Ważnym zadaniem samorządów będzie sposób i zakres ewidencjonowania i kontroli usług w zakresie odbierania odpadów. A wszystkie działania muszą wpisywać się w wojewódzki plan gospodarki odpadami, który powstanie w połowie przyszłego roku i określi zarówno rejony jak i instalacje uprawnione do odbioru śmieci z gmin województwa. Wtedy – jak zapewnił Jerzy Ziora – system będzie szczelny i nie będzie możliwości wyrzucania śmieci poza miejsca zajmujące się ich likwidacją. Podczas kilkugodzinnej i czasami emocjonującej dyskusji z radnymi w Koszęcinie nie brakowało pytań i wątpliwości.
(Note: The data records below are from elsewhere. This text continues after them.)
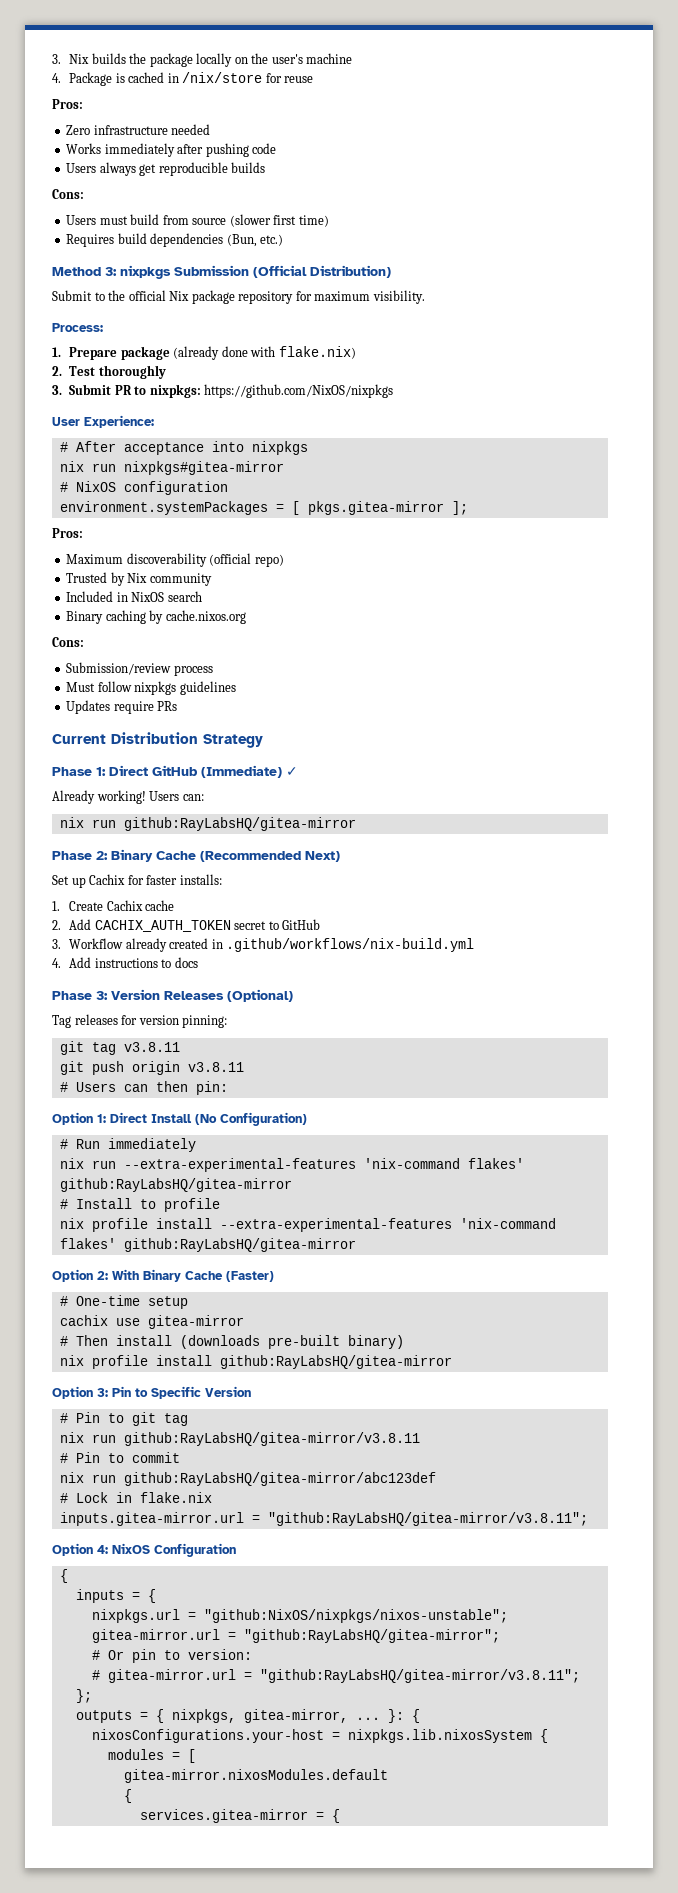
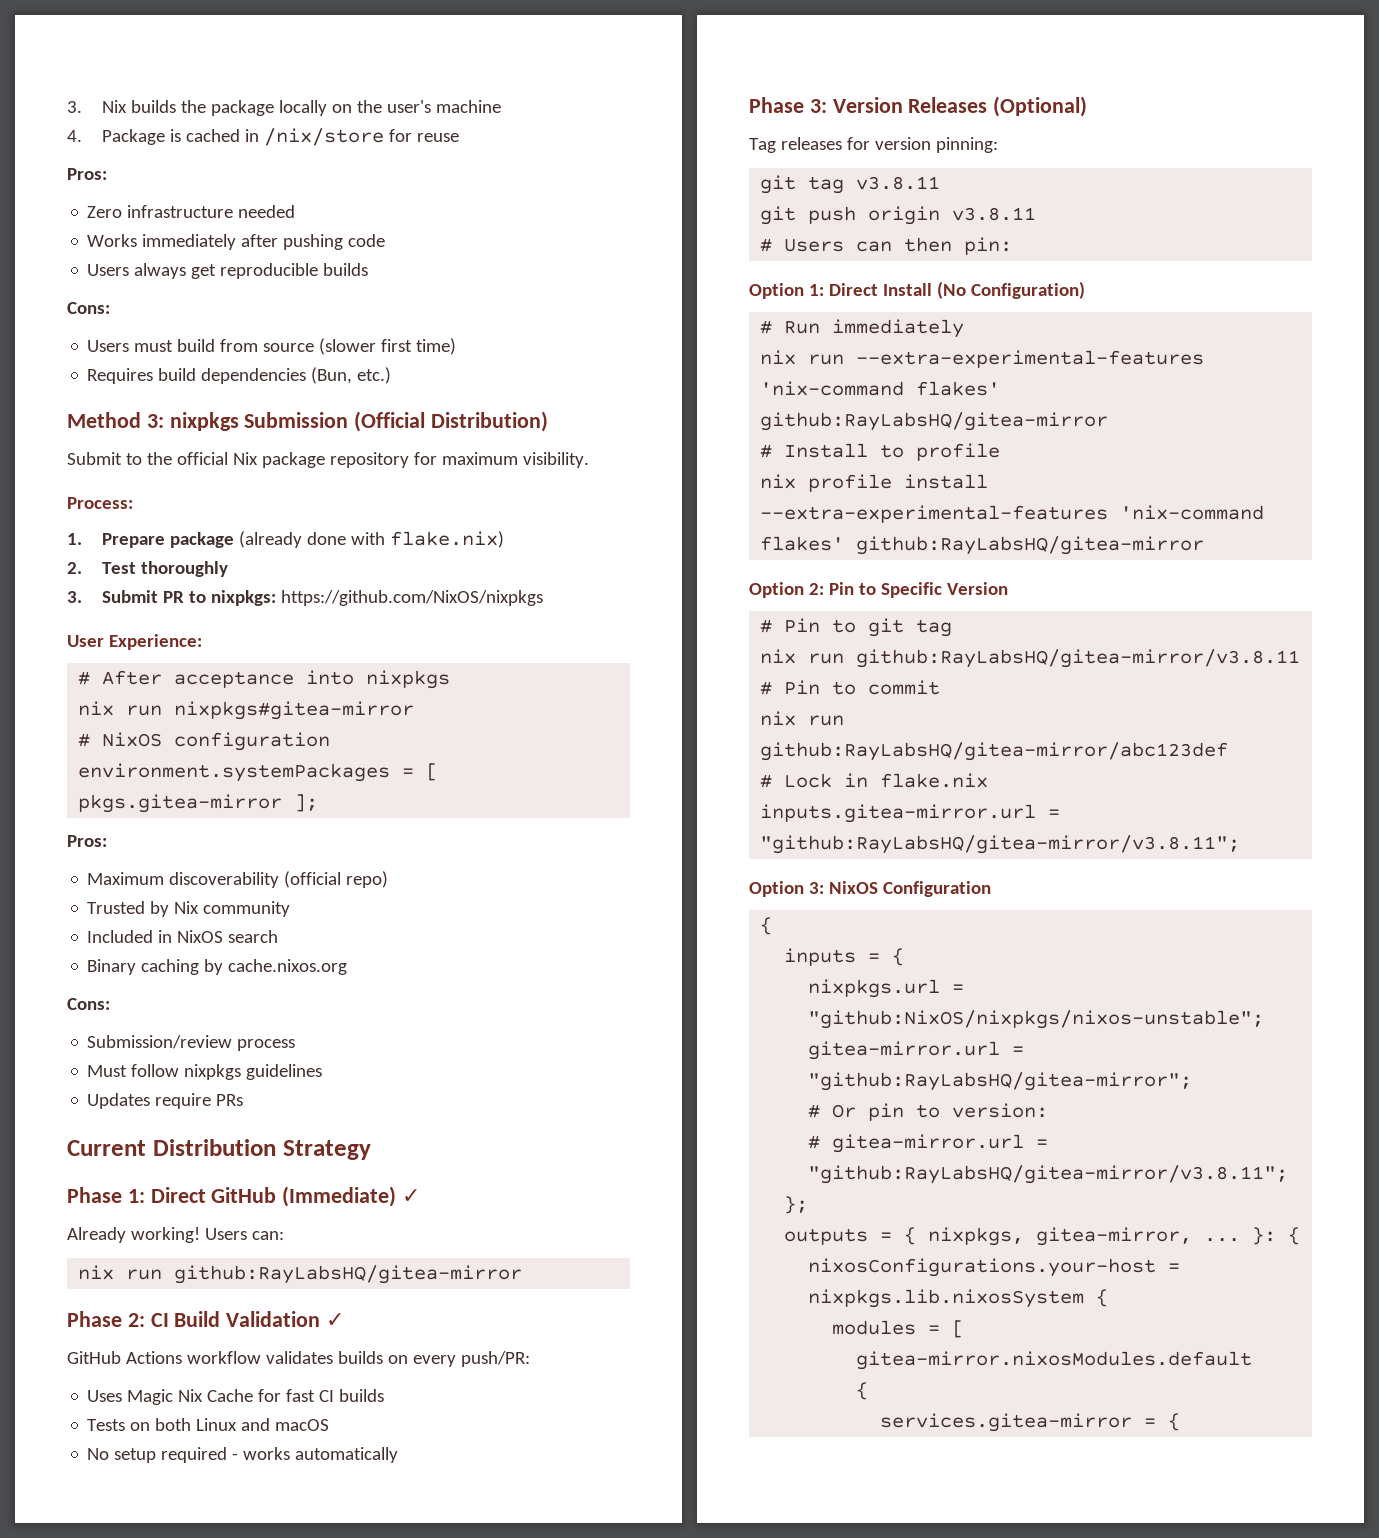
- Phase 2: Binary Cache (Recommended Next)
- Set up Cachix for faster installs:
- 1. Create Cachix cache
- 2. Add CACHIX_AUTH_TOKEN secret to GitHub
- 3. Workflow already created in .github/workflows/nix-build.yml
- 4. Add instructions to docs
+ Phase 2: CI Build Validation ✓
+ GitHub Actions workflow validates builds on every push/PR:
+ Uses Magic Nix Cache for fast CI builds
+ Tests on both Linux and macOS
+ No setup required - works automatically
- Option 2: With Binary Cache (Faster)
- # One-time setup
- cachix use gitea-mirror
- # Then install (downloads pre-built binary)
- nix profile install github:RayLabsHQ/gitea-mirror
- Option 3: Pin to Specific Version
+ Option 2: Pin to Specific Version
- Option 4: NixOS Configuration
+ Option 3: NixOS Configuration

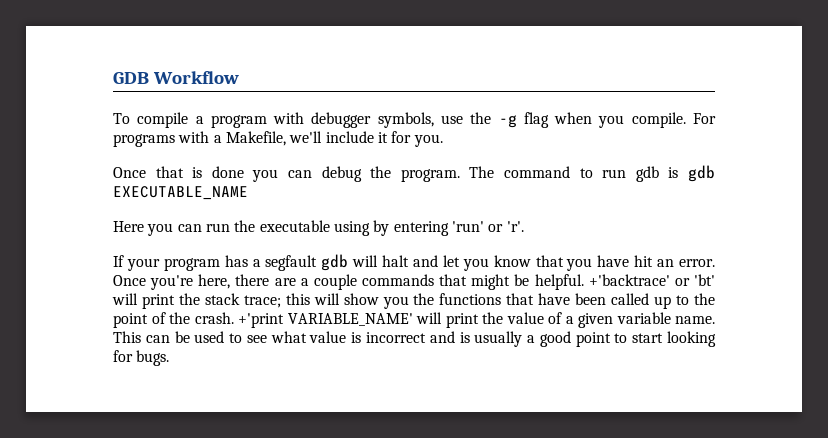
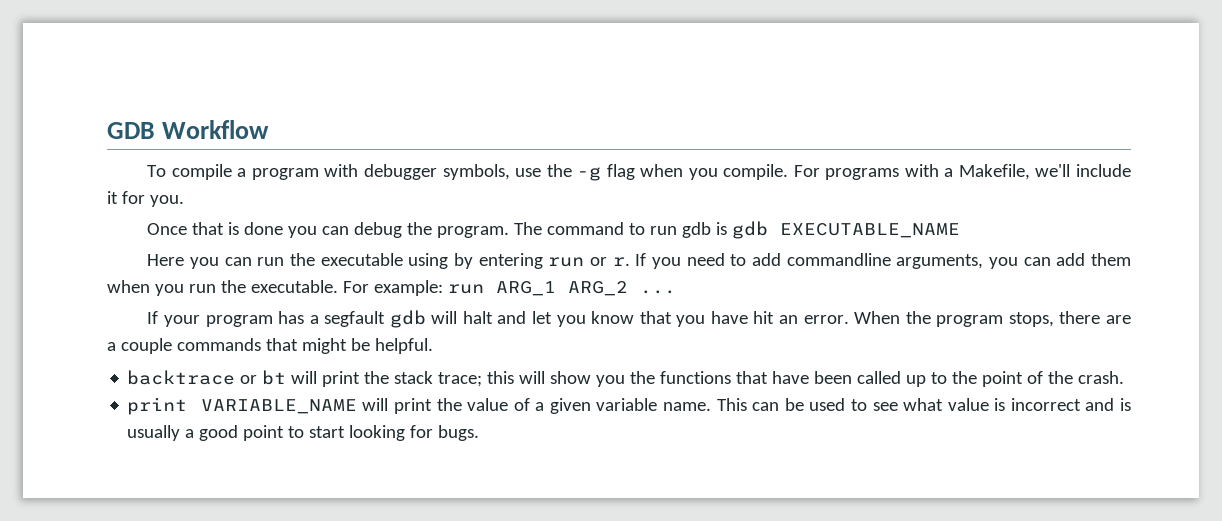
- Here you can run the executable using by entering 'run' or 'r'.
+ Here you can run the executable using by entering run or r. If you need to add commandline arguments, you can add them when you run the executable. For example: run ARG_1 ARG_2 ...
- Once you're here, there are a couple commands that might be helpful. +'backtrace' or 'bt' will print the stack trace; this will show you the functions that have been called up to the point of the crash. +'print VARIABLE_NAME' will print the value of a given variable name.
+ When the program stops, there are a couple commands that might be helpful.
+ backtrace or bt will print the stack trace; this will show you the functions that have been called up to the point of the crash.
+ print VARIABLE_NAME will print the value of a given variable name.

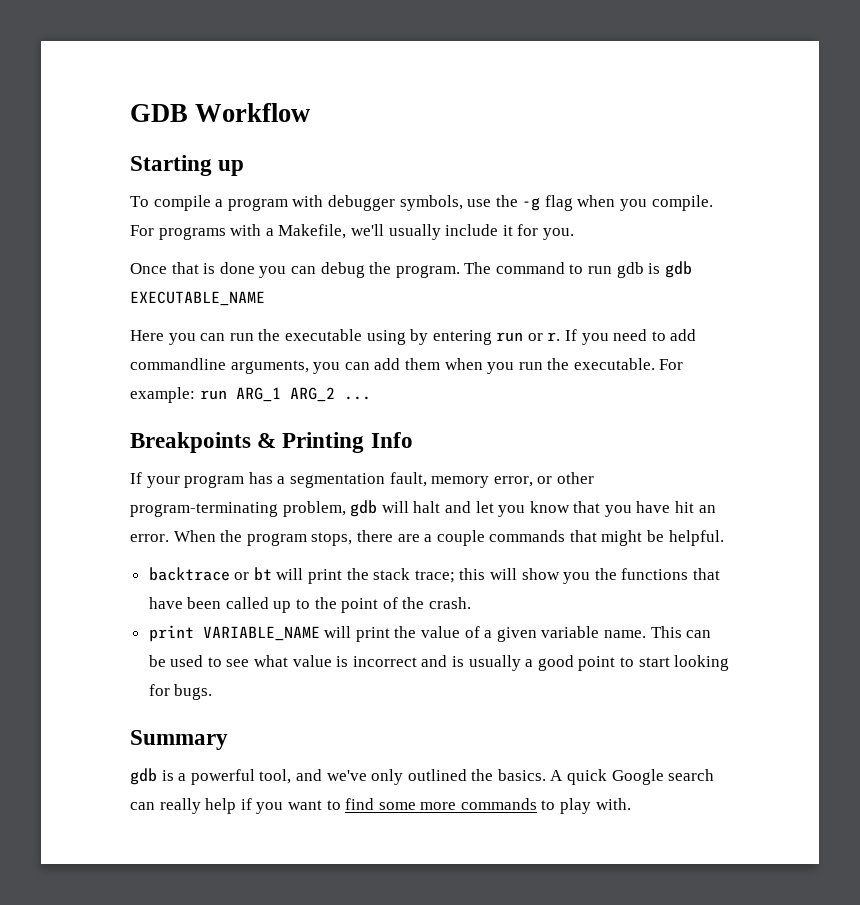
+ Starting up
- For programs with a Makefile, we'll include it for you.
+ For programs with a Makefile, we'll usually include it for you.
+ Breakpoints & Printing Info
- If your program has a segfault gdb will halt and let you know that you have hit an error.
+ If your program has a segmentation fault, memory error, or other program-terminating problem, gdb will halt and let you know that you have hit an error.
+ Summary
+ gdb is a powerful tool, and we've only outlined the basics. A quick Google search can really help if you want to find some more commands to play with.

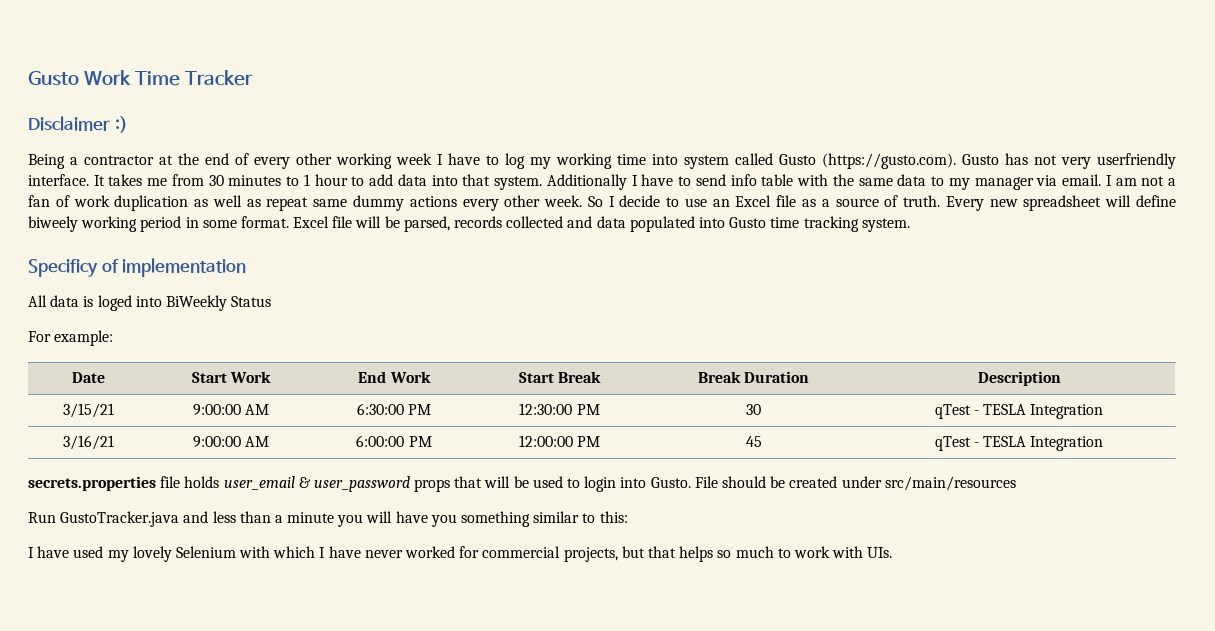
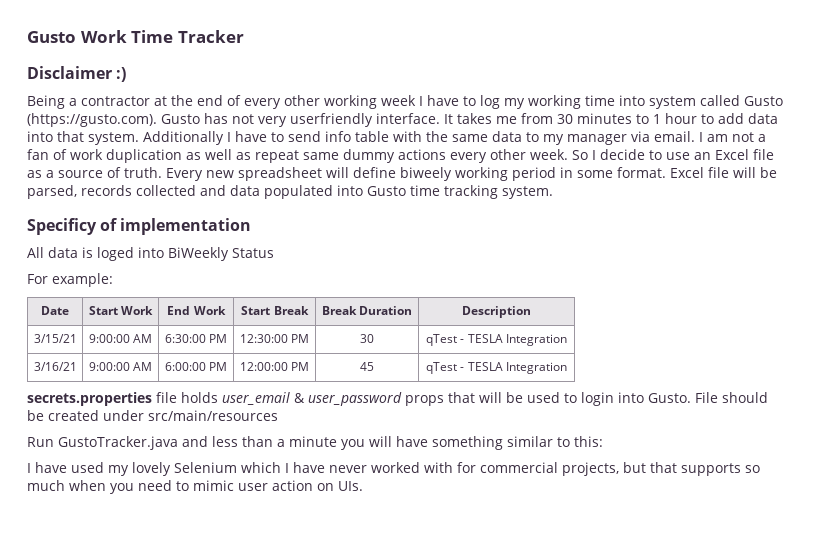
- Run GustoTracker.java and less than a minute you will have you something similar to this:
+ Run GustoTracker.java and less than a minute you will have something similar to this:
- I have used my lovely Selenium with which I have never worked for commercial projects, but that helps so much to work with UIs.
+ I have used my lovely Selenium which I have never worked with for commercial projects, but that supports so much when you need to mimic user action on UIs.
Dotyczyły one głównie sposobów wyznaczani rejonów odbioru śmieci i odległości do instalacji je przetwarzających, lokalnych kontrowersji wokół wyznaczania opłaty śmieciowej w domach letniskowych, wzrostu cen za wywóz śmieci z poszczególnych gmin, czy wręcz obaw o skuteczność egzekwowania opłat. – Na pewno w pierwszym etapie rewolucji śmieciowej nie unikniemy błędów – mówił Jerzy Ziora i dlatego zapewnił radnych o wsparciu oraz daleko idącej współpracy i konsultacjach na wszystkich etapach działań unowocześniających gospodarkę odpadami w regionie.